Margot Kok, Director of Education Policy at Utrecht University’s Faculty of Science, carried out the evaluation between November and February, at the request of the Executive Board. For this purpose, she interviewed 22 stakeholders: management, lecturers, students, alumni and support staff.
Kok’s reports opens with a striking conclusion: while all stakeholders endorse the value of the University College Twente, they all foresee the end of the programme if no changes are made.
Six issues
Based on the interviews, Kok identified six main issues. The first two concern the positioning of UCT within the UT and the ITC faculty, which has housed the small-scale excellence programme since 2019. The report states that there is no structural communication between the University College Twente and the Executive Board, let alone with all the other faculties. As a result, the responsibility for ATLAS is not widely felt.
Similar problems occur at faculty level. According to the report, the ITC faculty provides the University College with ‘a good home’. However, friction has developed between the Faculty Board and the newly recruited management team of the UCT. This is partly due to the unclear and ambiguous positioning: on the one hand, the Management Team is positioned directly under the Faculty Board and is therefore accountable to the Faculty Board; on the other hand, the University College is expected to operate independently and university-wide.

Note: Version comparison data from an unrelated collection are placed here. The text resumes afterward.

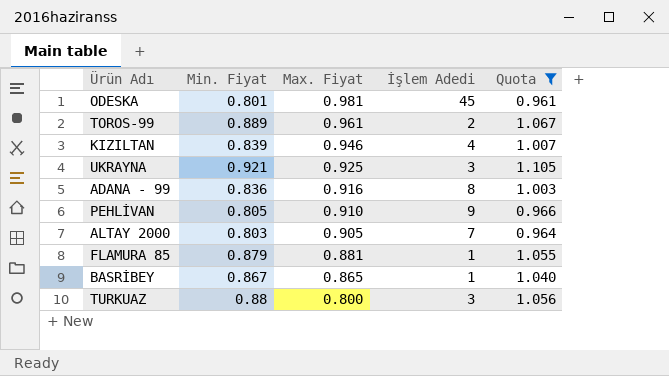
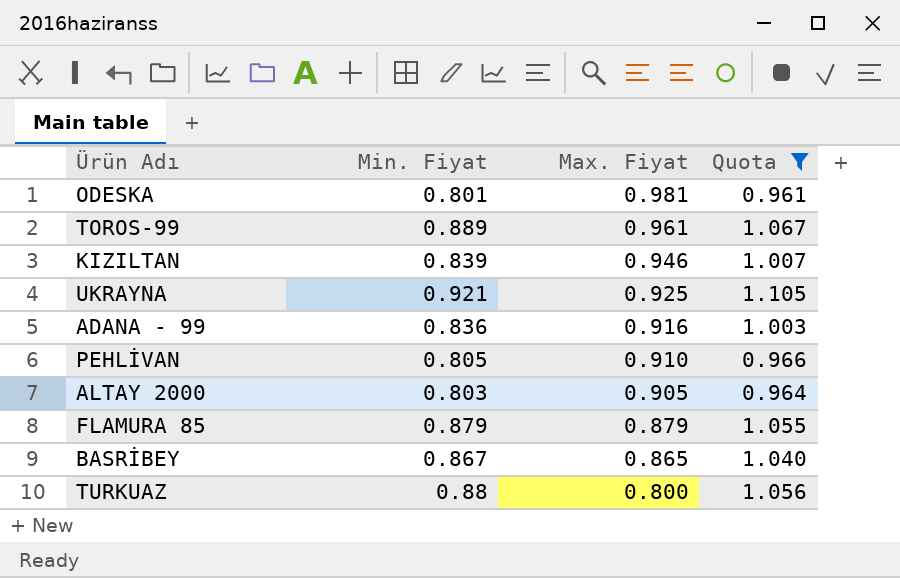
column İşlem Adedi | position: 4 -> none
FLAMURA 85 | Max. Fiyat: 0.881 -> 0.879

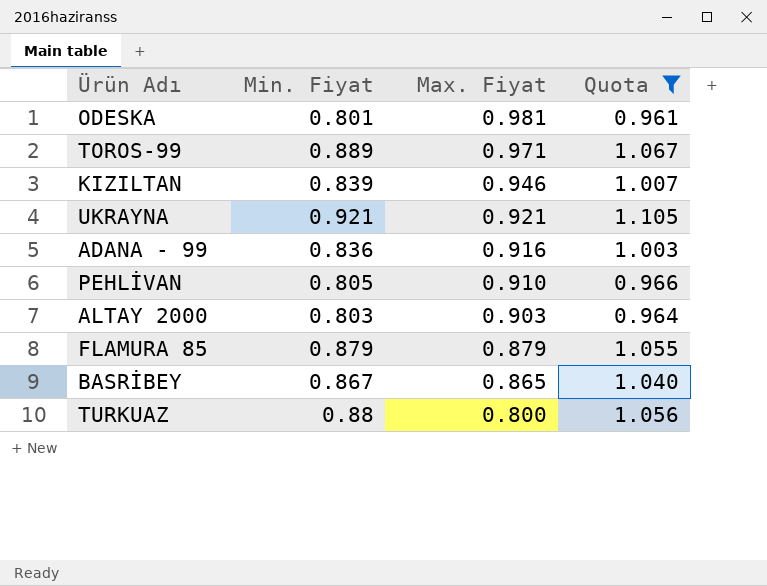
TOROS-99 | Max. Fiyat: 0.961 -> 0.971
UKRAYNA | Max. Fiyat: 0.925 -> 0.921
ALTAY 2000 | Max. Fiyat: 0.905 -> 0.903

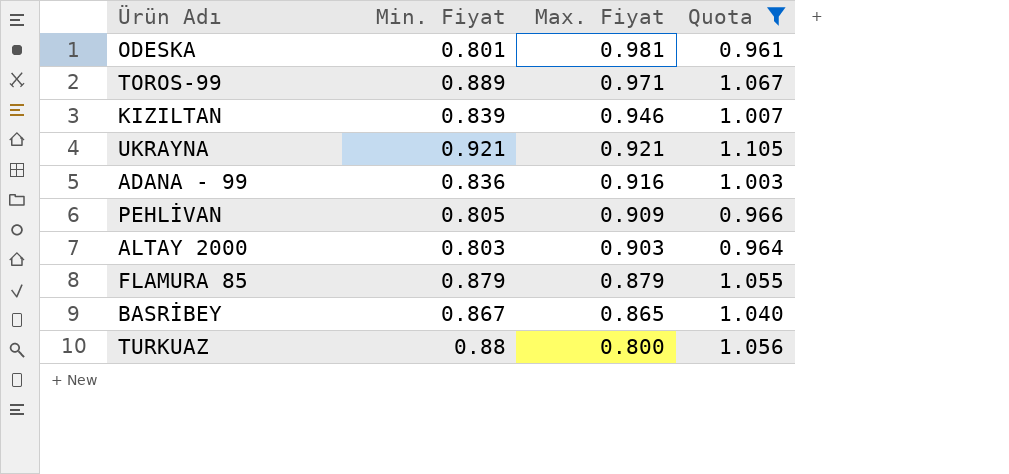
PEHLİVAN | Max. Fiyat: 0.910 -> 0.909

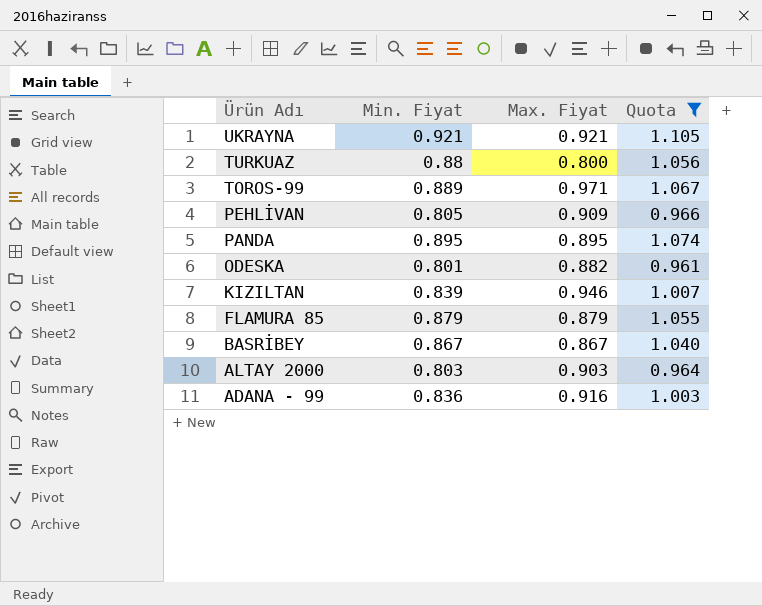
row order: Max. Fiyat descending -> Ürün Adı descending
row PANDA: none -> 0.895 | 0.895 | 1.074
ODESKA | Max. Fiyat: 0.981 -> 0.882
BASRİBEY | Max. Fiyat: 0.865 -> 0.867

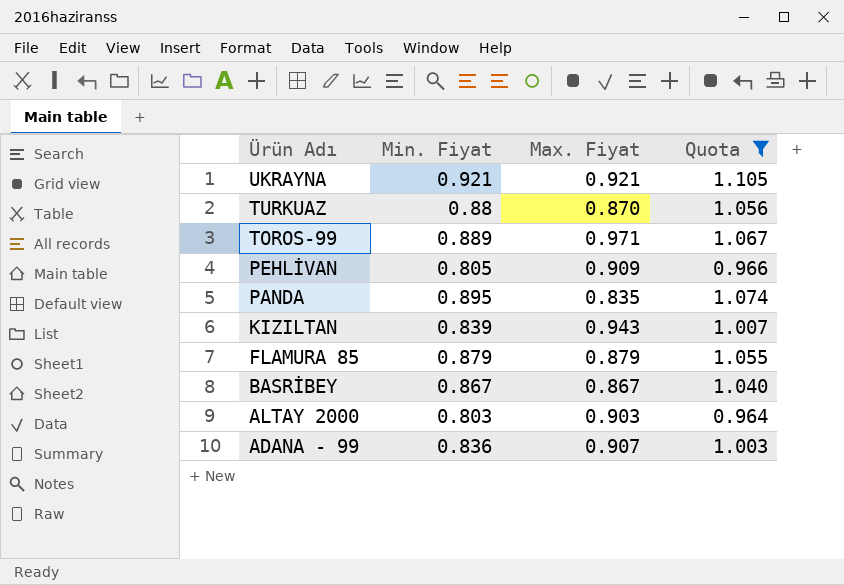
row ODESKA: 0.801 | 0.882 | 0.961 -> none
TURKUAZ | Max. Fiyat: 0.800 -> 0.870
PANDA | Max. Fiyat: 0.895 -> 0.835
KIZILTAN | Max. Fiyat: 0.946 -> 0.943
ADANA - 99 | Max. Fiyat: 0.916 -> 0.907

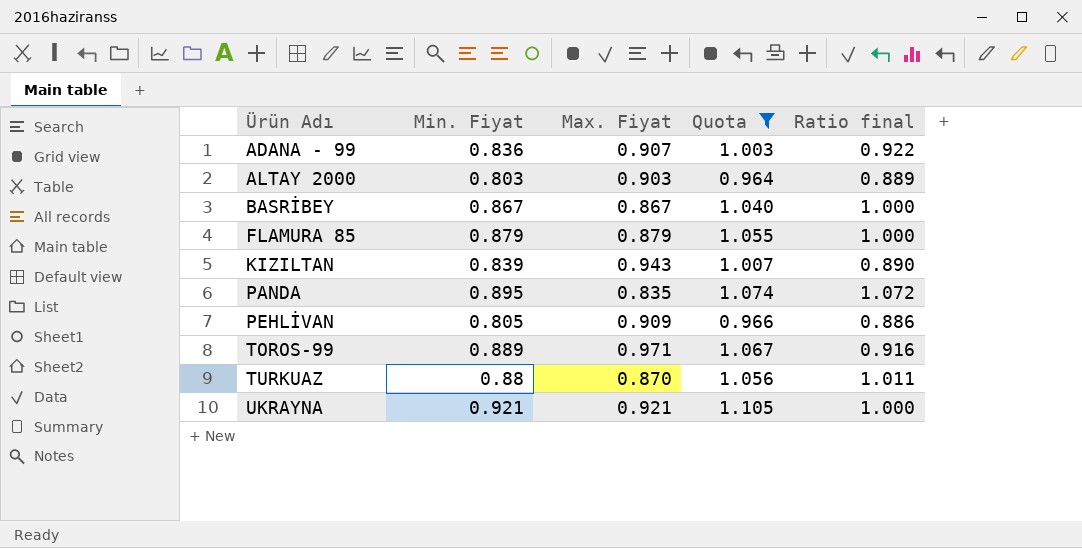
row order: Ürün Adı descending -> Ürün Adı ascending
column Ratio final | formula: none -> [Min. Fiyat] / [Max. Fiyat]

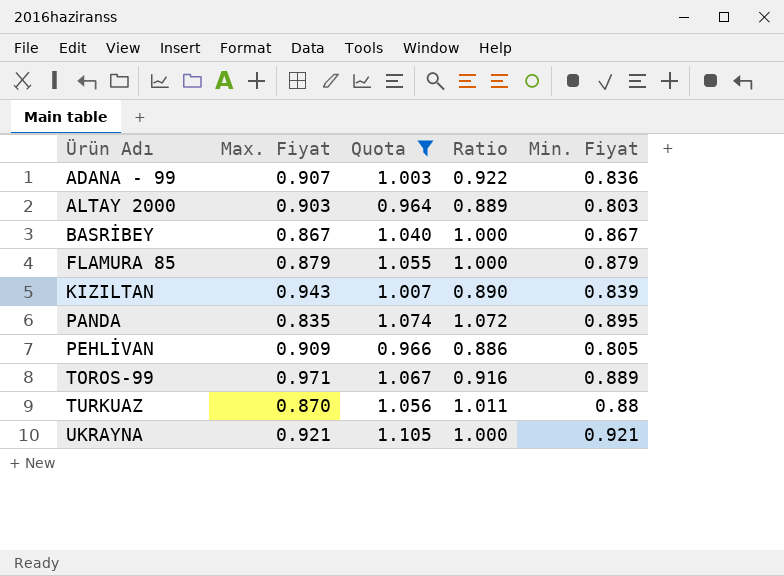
column name: Ratio final -> Ratio
column Min. Fiyat | position: 2 -> 5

In addition, the report states that there is a lack of clarity, balance, experience and communication within the Management Team. This affected the HR policy of the University College, where, due to high staff turnaround, ‘junior staff members had to perform important coordinating and leading tasks’, without sufficient guidance.
Unsafe environment
According to the report, the combination of all these problems has resulted in an ‘unsafe environment at all levels’. It states that ‘the scale of the troubles within UCT is currently so high that employees are hindered in their work and life’. And: ‘Some flee into discussions about mandates and agreements, some get sick, some argue, some gossip, some leave, some continue to muddle through. In all cases, interviewees say the students is what makes them go on.’
The report also states that in the meantime, ATLAS students are becoming aware of the unsafe culture. ‘On top of that, they are dissatisfied about the direction UCT is going. They complain about the workload, the clarity in the programme and they indicate that there is too little guidance. They are scared the ATLAS diploma is not valued at the right level by other universities.’
Heleen Miedema
Kok’s main conclusion: it is clear that employees at UCT are not working together and that the views across the different layers of the organisation are not aligned. A common vision has to be developed, investments have to be made in leadership and staff well-being, a new business case has to be made and ATLAS has to become an ‘innovative playground’ for promising lecturers.
In order to solve the ‘systemic challenges’ of the University College, current dean Mieke Boon decided to step back because ‘a different kind of expertise is needed’. This is why Heleen Miedema, former programme director of several health programmes and current Director of Education at the TechMed Centre, will take up the position of interim dean of ATLAS. She will start on 1 May and her term will last for a maximum of two years. Miedema will be given the ‘mandate to carry out the required reorganisation process’.